**Records for the task**
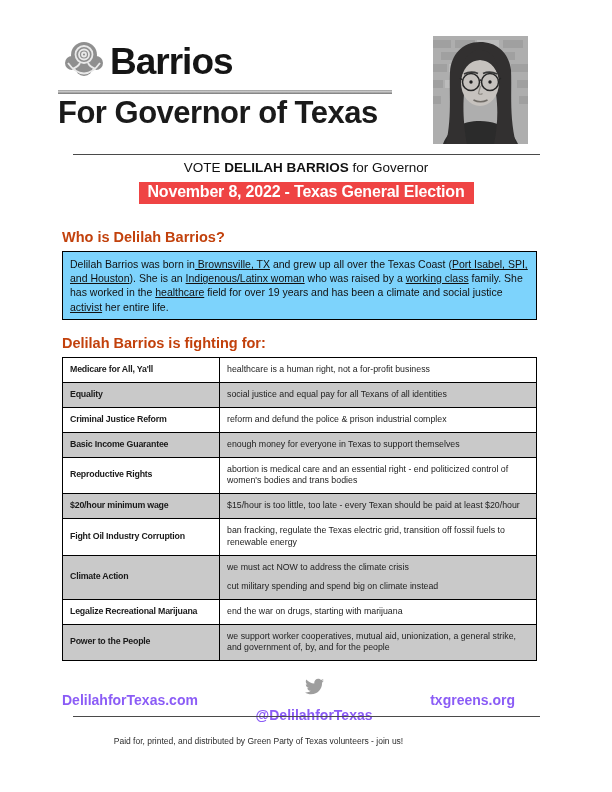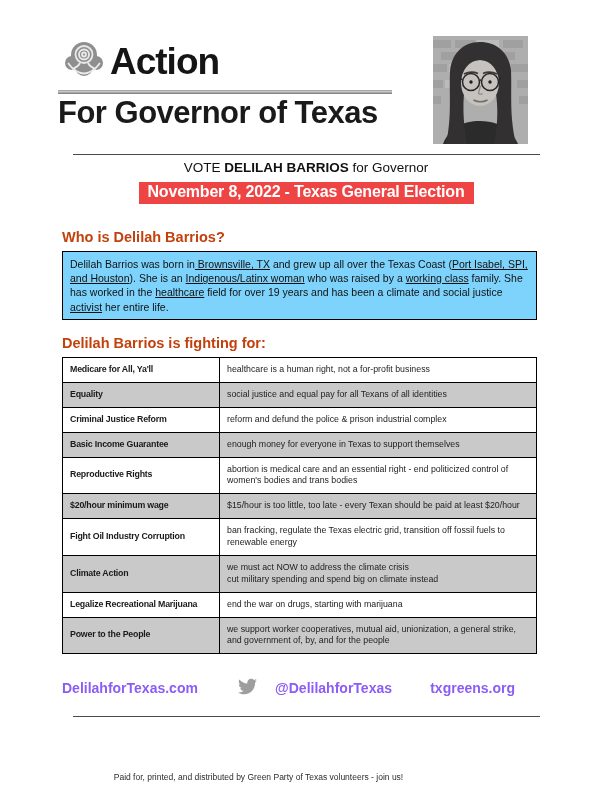--- a/index.html
+++ b/index.html
@@ -57,31 +57,31 @@
   .u { text-decoration: underline; }
 
   .fighting { position: absolute; left: 62px; top: 335px; width: 476px; }
   table.policy {
     border-collapse: collapse; width: 475px; table-layout: fixed;
     font-size: 8.8px; color: #222; line-height: 1.35;
   }
   table.policy td { border: 1px solid #000; padding: 6px 7px; vertical-align: middle; }
   table.policy td.label { width: 142px; font-weight: bold; letter-spacing: -0.2px; color: #1a1a1a; }
   table.policy tr.shaded { background: #c9c9c9; }
-  table.policy td.desc div + div { }
+  table.policy td.desc div + div { margin-top: 7px; }
 
   
   .footer-links {
     position: absolute; top: 677px; left: 62px; width: 453px;
     display: flex; justify-content: space-between; align-items: center;
     font-size: 14px; font-weight: bold; color: #8b5cf6;
   }
-  .tw-group { display: flex; align-items: center; gap: 16px; }
+  .tw-group { display: flex; align-items: center; gap: 8px; flex-direction: column; }
   .disclaimer {
-    position: absolute; top: 772px; left: 0; width: 517px;
+    position: absolute; top: 736px; left: 0; width: 517px;
     text-align: center; font-size: 8.5px; color: #2c2c2c;
   }
 </style>
 </head>
 <body>
 
 <div class="page">
 
   <div class="logo">
     <div class="logo-line1">
@@ -96,21 +96,21 @@
           <g fill="none" stroke="#e9e9e9" stroke-width="1.8">
             <circle cx="22" cy="18.5" r="8.5"></circle>
             <circle cx="22" cy="18.5" r="5"></circle>
             <circle cx="22" cy="18.5" r="2"></circle>
             <path d="M6 27 Q13 37 22 37.5 Q31 37 38 27"></path>
             <path d="M10 33 Q16 31 18 27"></path>
             <path d="M34 33 Q28 31 26 27"></path>
           </g>
         </svg>
       </span>
-      <span>Action</span>
+      <span>Barrios</span>
     </div>
     <div class="logo-bar"></div>
     <div class="logo-line2">For Governor of Texas</div>
   </div>
 
   <div class="photo">
     <svg width="95" height="108" viewBox="0 0 95 108" aria-hidden="true">
       <rect width="95" height="108" fill="#aeaeae"></rect>
 
       <g fill="#a0a0a0">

**What you will do**
Working from the records above, write out verbatim only the lines from the line containing "font-size: 8.8px; color: #222;" through the line containing "142px; font-weight: bold;".

**Result**
     font-size: 8.8px; color: #222; line-height: 1.35;
   }
   table.policy td { border: 1px solid #000; padding: 6px 7px; vertical-align: middle; }
   table.policy td.label { width: 142px; font-weight: bold; letter-spacing: -0.2px; color: #1a1a1a; }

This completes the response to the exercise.